* ABOUT THIS TASK *
Scan the entries for "Сводная". Every line that holds it is to be copied.

___ DATA FOR ANALYSIS ___

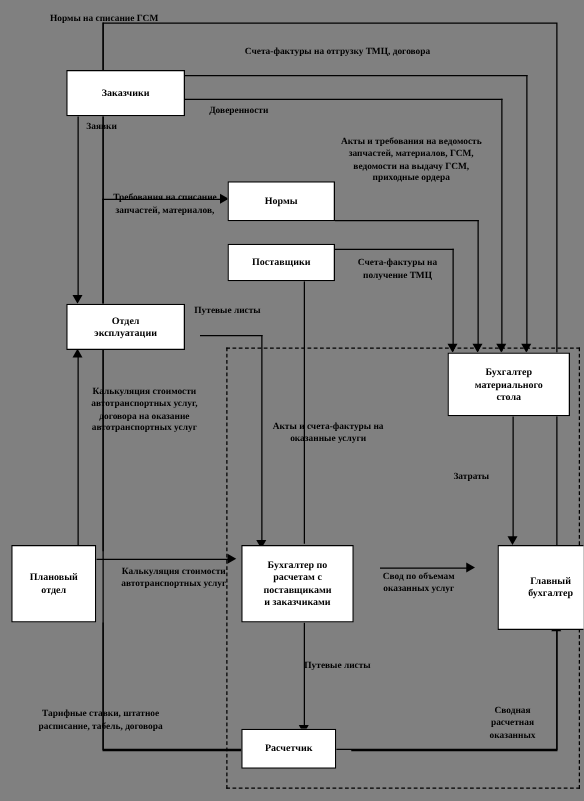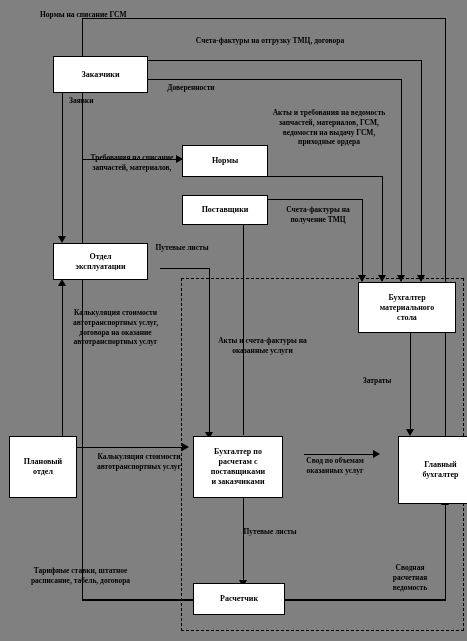--- a/index.html
+++ b/index.html
@@ -175,21 +175,21 @@
   </div>
 
   <div class="box" style="left:193px; top:436px; width:90px; height:62px;">
     <span>Бухгалтер по расчетам с поставщиками и заказчиками</span>
   </div>
 
   <div class="box" style="left:378px; top:436px; width:85px; height:68px;margin-left:20px;">
     <span>Главный бухгалтер</span>
   </div>
 
-  <div class="box" style="left:193px; top:583px; width:92px; height:32px;align-items:center;">
+  <div class="box" style="left:193px; top:583px; width:76px; height:32px;align-items:center;">
     <span>Расчетчик</span>
   </div>
 
   <div class="lbl left" style="left:40px; top:10px; width:180px;">Нормы на списание ГСМ</div>
 
   <div class="lbl" style="left:155px; top:36px; width:230px;">Счета-фактуры на отгрузку ТМЦ, договора</div>
 
   <div class="lbl" style="left:146px; top:83px; width:90px;">Доверенности</div>
 
   <div class="lbl left" style="left:69px; top:96px; width:60px;">Заявки</div>
@@ -209,15 +209,15 @@
   <div class="lbl" style="left:353px; top:376px; width:48px;">Затраты</div>
 
   <div class="lbl" style="left:95px; top:452px; width:88px;">Калькуляция стоимости автотранспортных услуг</div>
 
   <div class="lbl" style="left:300px; top:456px; width:70px;">Свод по объемам оказанных услуг</div>
 
   <div class="lbl" style="left:243px; top:527px; width:54px;">Путевые листы</div>
 
   <div class="lbl" style="left:28px; top:566px; width:105px;">Тарифные ставки, штатное расписание, табель, договора</div>
 
-  <div class="lbl" style="left:379px; top:563px; width:62px;">Сводная расчетная ведомость</div>
+  <div class="lbl" style="left:379px; top:563px; width:62px;">Сводная расчетная оказанных</div>
 
 </div>
 
 </body></html>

___

* TASK OUTPUT *
-  <div class="lbl" style="left:379px; top:563px; width:62px;">Сводная расчетная ведомость</div>
+  <div class="lbl" style="left:379px; top:563px; width:62px;">Сводная расчетная оказанных</div>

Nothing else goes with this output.